>>

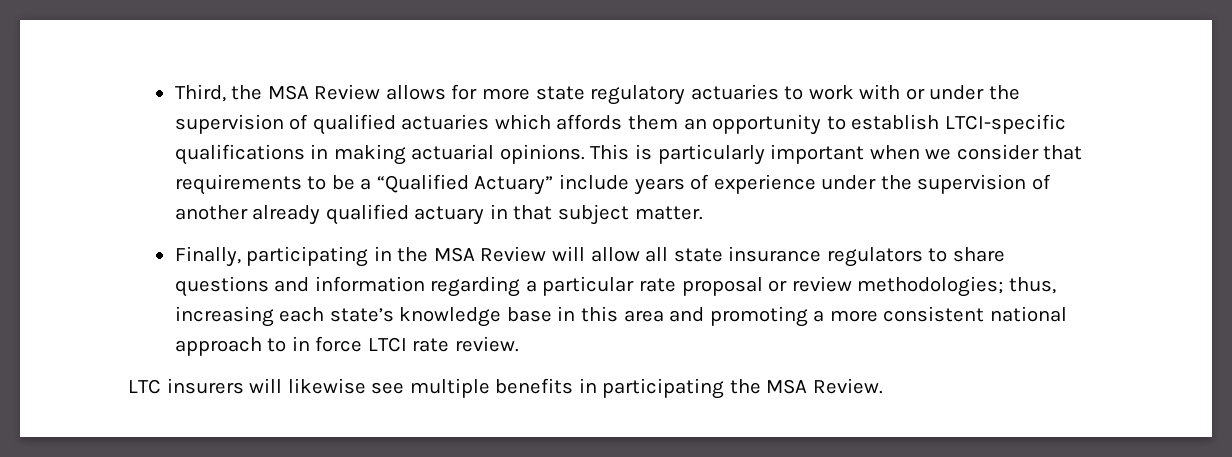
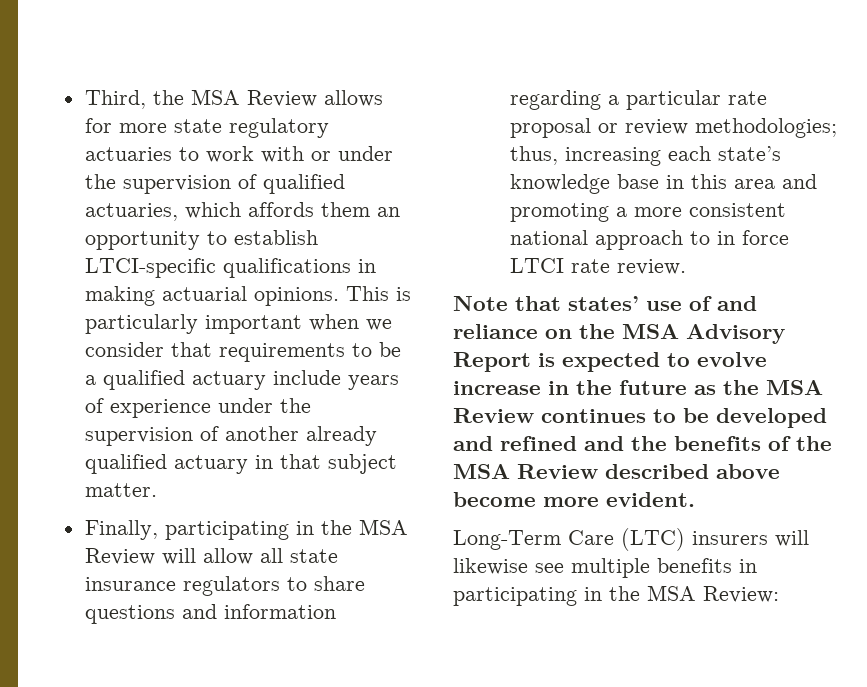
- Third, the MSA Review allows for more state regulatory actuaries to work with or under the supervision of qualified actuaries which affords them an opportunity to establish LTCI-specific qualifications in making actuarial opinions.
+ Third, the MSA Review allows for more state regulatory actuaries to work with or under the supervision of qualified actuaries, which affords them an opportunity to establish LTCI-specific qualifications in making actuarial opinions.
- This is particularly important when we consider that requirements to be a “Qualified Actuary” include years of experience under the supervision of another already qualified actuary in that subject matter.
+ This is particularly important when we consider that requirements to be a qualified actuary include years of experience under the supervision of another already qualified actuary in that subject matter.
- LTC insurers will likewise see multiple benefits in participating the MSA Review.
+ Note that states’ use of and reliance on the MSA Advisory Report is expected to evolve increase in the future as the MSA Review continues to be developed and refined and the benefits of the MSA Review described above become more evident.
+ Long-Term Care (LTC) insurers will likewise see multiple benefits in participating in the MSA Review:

<<

Where a line of the data contains "experience", copy that line.

* _SOLVED EXERCISE_
- This is particularly important when we consider that requirements to be a “Qualified Actuary” include years of experience under the supervision of another already qualified actuary in that subject matter.
+ This is particularly important when we consider that requirements to be a qualified actuary include years of experience under the supervision of another already qualified actuary in that subject matter.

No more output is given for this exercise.